When the parameters are not equal to each other—for example, we’ve seen twice as many heads as we have tails—then the distribution is skewed to the left or right accordingly.  The peak of the PDF occurs at:

\(\dfrac{\alpha-1}{\alpha+\beta-2}=\dfrac{heads}{heads+tails}\)

That’s exactly what we said the expectation of the next coin flip should be above.  Awesome!

So what happens when \(\alpha\) and \(\beta\) are one?

We get the flat distribution.  Basically, we haven’t flipped the coin at all yet, so we have no data about how our coin is biased, so all biases are equally likely.  This is why we must add one to the number of heads and tails we have flipped to get the appropriate \(\alpha\) and \(\beta\).

If \(\alpha\) and \(\beta\) are less than one, we get something like this:

Essentially, this means that we know our coin is very biased in one way or the other, but we don’t know which way yet!  As you can imagine, such perverse parameterizations are rarely used in practice.

Hopefully, this has given you an intuitive sense for what the beta distribution looks like.  But for the pedantic, here’s how the beta distribution’s pdf is formally defined:

\(f(x; \alpha, \beta) = \dfrac{\Gamma(\alpha+\beta)}{\Gamma(\alpha) \Gamma(\beta)} x^{\alpha-1} (1-x)^{\beta-1}\)

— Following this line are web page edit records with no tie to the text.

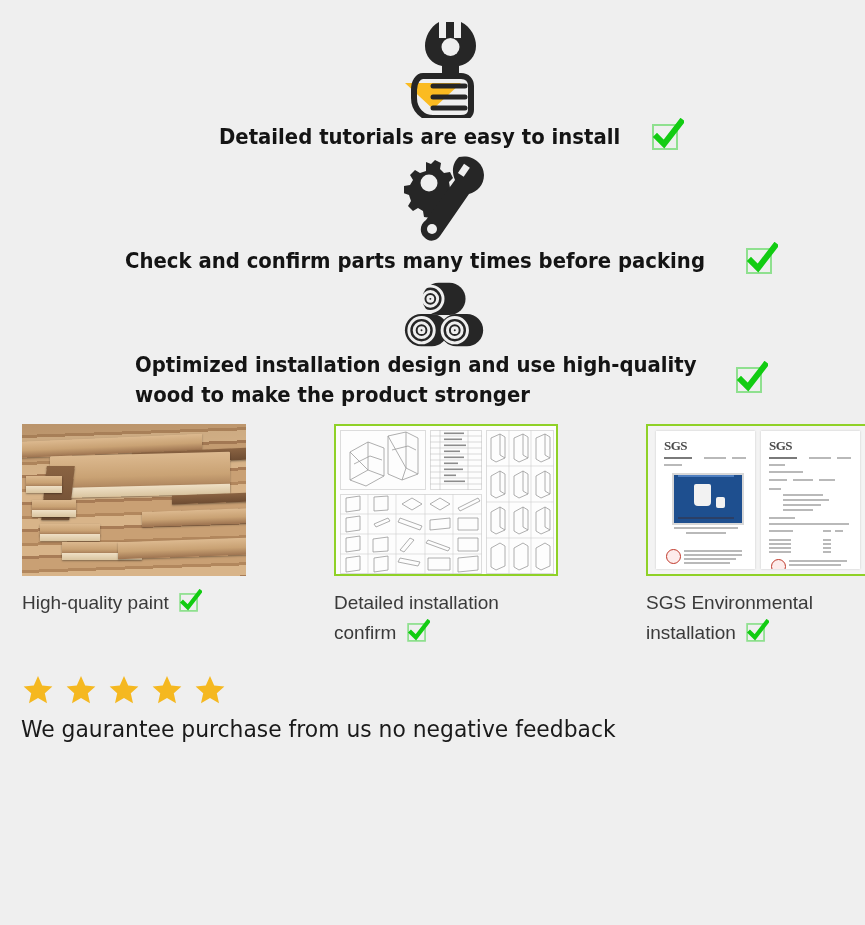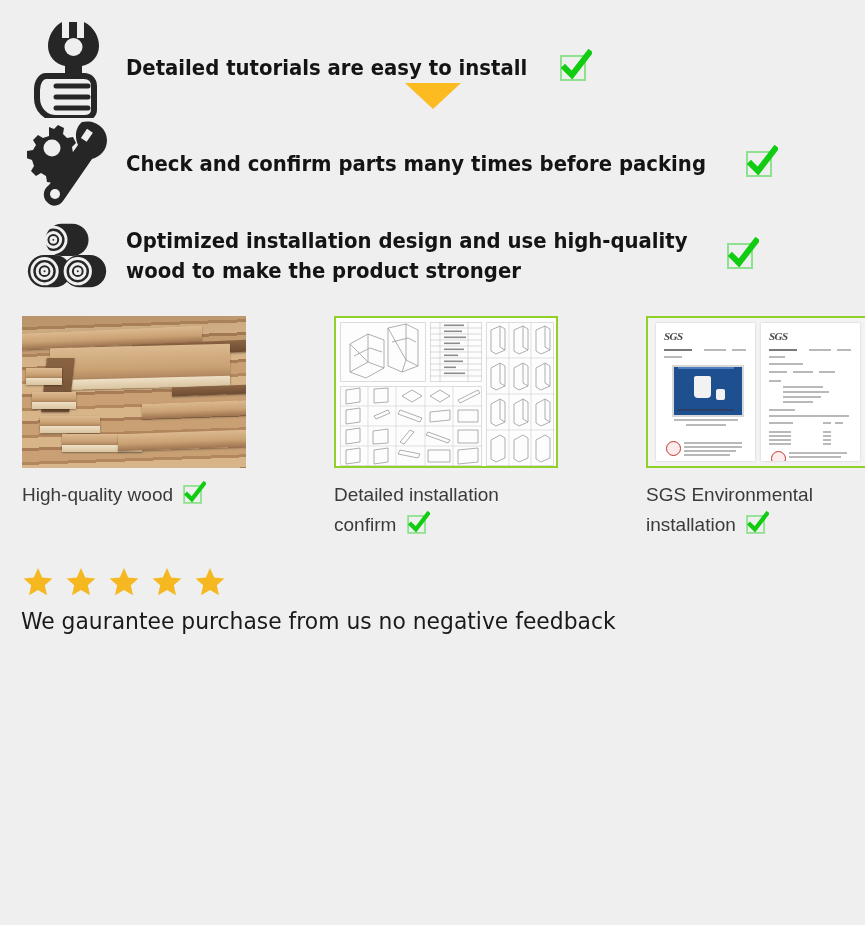--- a/index.html
+++ b/index.html
@@ -65,20 +65,21 @@
   
   .features {
     position: relative;
     padding: 18px 0 0 0;
   }
   .feature-row {
     display: flex;
     align-items: center;
     min-height: 92px;
     padding-left: 24px;
+    flex-direction: column;
   }
   .feature-icon {
     width: 88px;
     min-width: 88px;
     display: flex;
     align-items: center;
     justify-content: center;
   }
   .feature-text-wrap {
     display: flex;
@@ -211,24 +212,23 @@
     position: relative;
     box-shadow: 0 0 2px rgba(0,0,0,0.18);
     overflow: hidden;
   }
   .sgs-logo {
     position: absolute;
     left: 8px;
     top: 7px;
     font-family: "Liberation Serif", serif;
     font-weight: bold;
-    font-size: 11px;
+    font-size: 13px;
     color: #4a4a4a;
     letter-spacing: -0.5px;
-    font-style: italic;
   }
   .sgs-line {
     position: absolute;
     background: #b9b9b9;
     height: 1.5px;
   }
   .sgs-thumb {
     position: absolute;
     background: #1e4f8f;
     border: 2px solid #d8d8d8;
@@ -364,21 +364,21 @@
           <div class="wood-plank" style="left:18px; top:100px; width:60px; height:12px;"></div>
           <div class="wood-plank edge" style="left:18px; top:110px; width:60px; height:7px;"></div>
           <div class="wood-plank" style="left:40px; top:118px; width:80px; height:13px;"></div>
           <div class="wood-plank edge" style="left:40px; top:129px; width:80px; height:7px;"></div>
           <div class="wood-plank" style="left:120px; top:86px; width:110px; height:15px; transform:skewY(-2deg);"></div>
           <div class="wood-plank" style="left:96px;  top:116px; width:134px; height:17px; transform:skewY(-2deg);"></div>
           <div class="wood-plank dark" style="left:150px; top:70px; width:80px; height:9px; transform:skewY(-2deg);"></div>
         </div>
       </div>
       <div class="card-caption">
-        <span>High-quality wood</span>
+        <span>High-quality paint</span>
         <span class="cap-check">
           <svg width="24" height="24" viewBox="0 0 34 34">
             <rect x="3" y="7" width="24" height="24" fill="none" stroke="#8fe08f" stroke-width="2.5"></rect>
             <path d="M7 19 L14 26 L31 4" fill="none" stroke="#12cc12" stroke-width="6" stroke-linecap="square"></path>
           </svg>
         </span>
       </div>
     </div>
 
     <div class="card">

Where \(\Gamma\) is the gamma function—you can think of it as being a generalization of factorials to the real numbers.  That is, \(\Gamma(x+1) = (x+1)\Gamma(x) \Leftrightarrow (x+1)! = (x+1) x!\).  Excel, many calculators, and any scientific programming package will be able to calculate that for you easily.  Most of these applications will even have the beta function already built in.

Applying the beta distribution to our coins

We’re finally ready to see just how biased our coins actually are!

Coin 0

Heads: 53

Tails: 47

Coin 1

 

Heads: 55

Tails: 45

 

Coin 2

Heads: 49

Tails: 51

 

Coin 3

 

Heads: 41

Tails: 59

 

Coin 4

 

Heads: 39

Tails: 61

 

Coin 5

 

Heads: 27

Tails: 73

 

Coin 6

 

Heads: 0

Tails: 100

Amazingly, it takes some pretty big bends to make a biased coin. It’s not until coin 3, which has an almost 90 degree bend that we can say with any confidence that the coin is biased at all.  People might notice if you tried to flip that coin to settle a bet!